The 1994 resolution of the Federal Health Office in the wake of the AIDS affair by Minister Horst Seehofer overshadowed the scientist's old age. He protested against the plans of the Ministry of Health to dismantle and fought for the preservation of the 118-year-old institution 'Federal Health Office', to which “his” Robert Koch Institute belonged. Henneberg's protest went unheard by Bonn politicians, as did the objections of all other serious experts against the dismantling of the office.

Henneberg remained active even in old age.

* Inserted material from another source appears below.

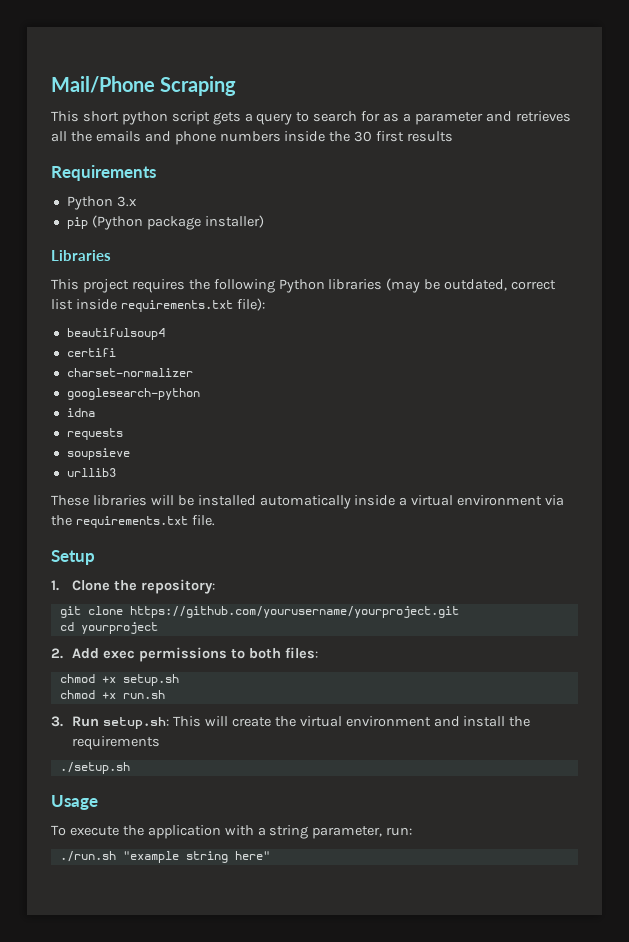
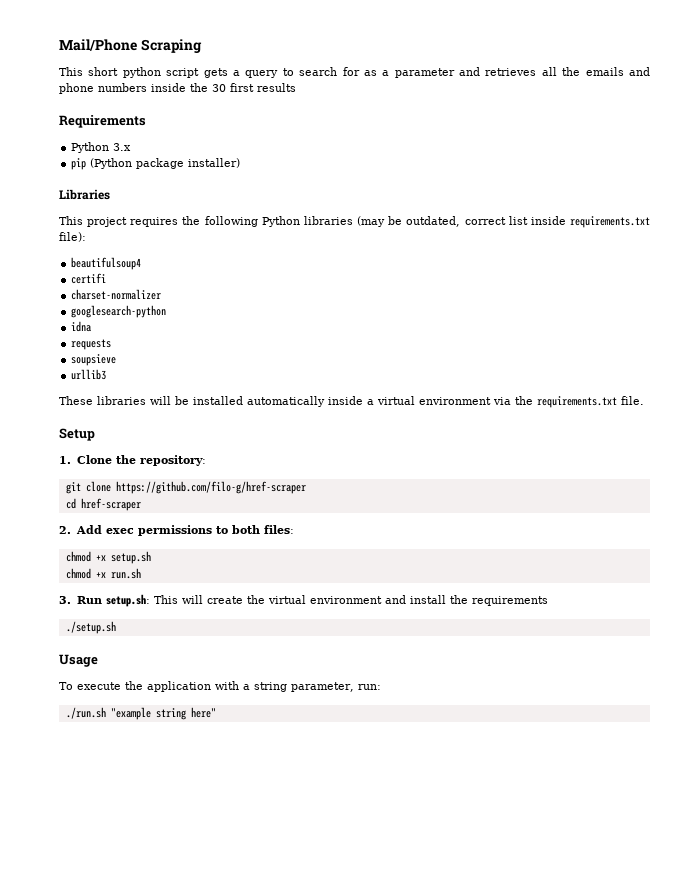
- git clone https://github.com/yourusername/yourproject.git
+ git clone https://github.com/filo-g/href-scraper
- cd yourproject
+ cd href-scraper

In a traffic accident on the market square in Constance , he and his wife suffered serious injuries from which he died on February 26, 1996 at the age of 87. On March 14, 1996, he was followed by his wife Amalie Henneberg.

Honors

Publications

  • Introduction to the bacteriological examination technique for penicillin therapy: Attempts to demonstrate the biological properties of penicillin , 2nd expanded edition, G. Fischer Verlag, Jena 1949
  • (Ed.): Path, goal and limits of streptomycin therapy: with special consideration of the chemotherapy-induced changes in the clinic and pathology of tuberculosis. (According to the results in Berlin clinics by the members of the Streptomycin Committee and their employees), Berlin: de Gruyter, Berlin 1953
  • (Ed. Together with Hartwich Köhler): Internship in virus diagnostics , Stuttgart: G. Fischer, Stuttgart 1961
  • (Ed.): Measles vaccination: Report of the Federal Health Office based on the status of October 1968 , Springer, Berlin; Heidelberg; New York 1969, (Series: Papers from the Federal Health Office; H. 8)
  • The history of the Foundation for Experimental Therapy - Aronson Foundation , Berlin, self-published 1980

Web links

Individual evidence

  1. a b c Georg Henneberg on his 65th birthday, Zentralblatt für Bakteriologie und Hygiene, March 1973
  2. ^ Melanie Arndt: Health Policy in Divided Berlin 1948 to 1961 . Böhlau Verlag, Cologne / Weimar / Vienna 2009.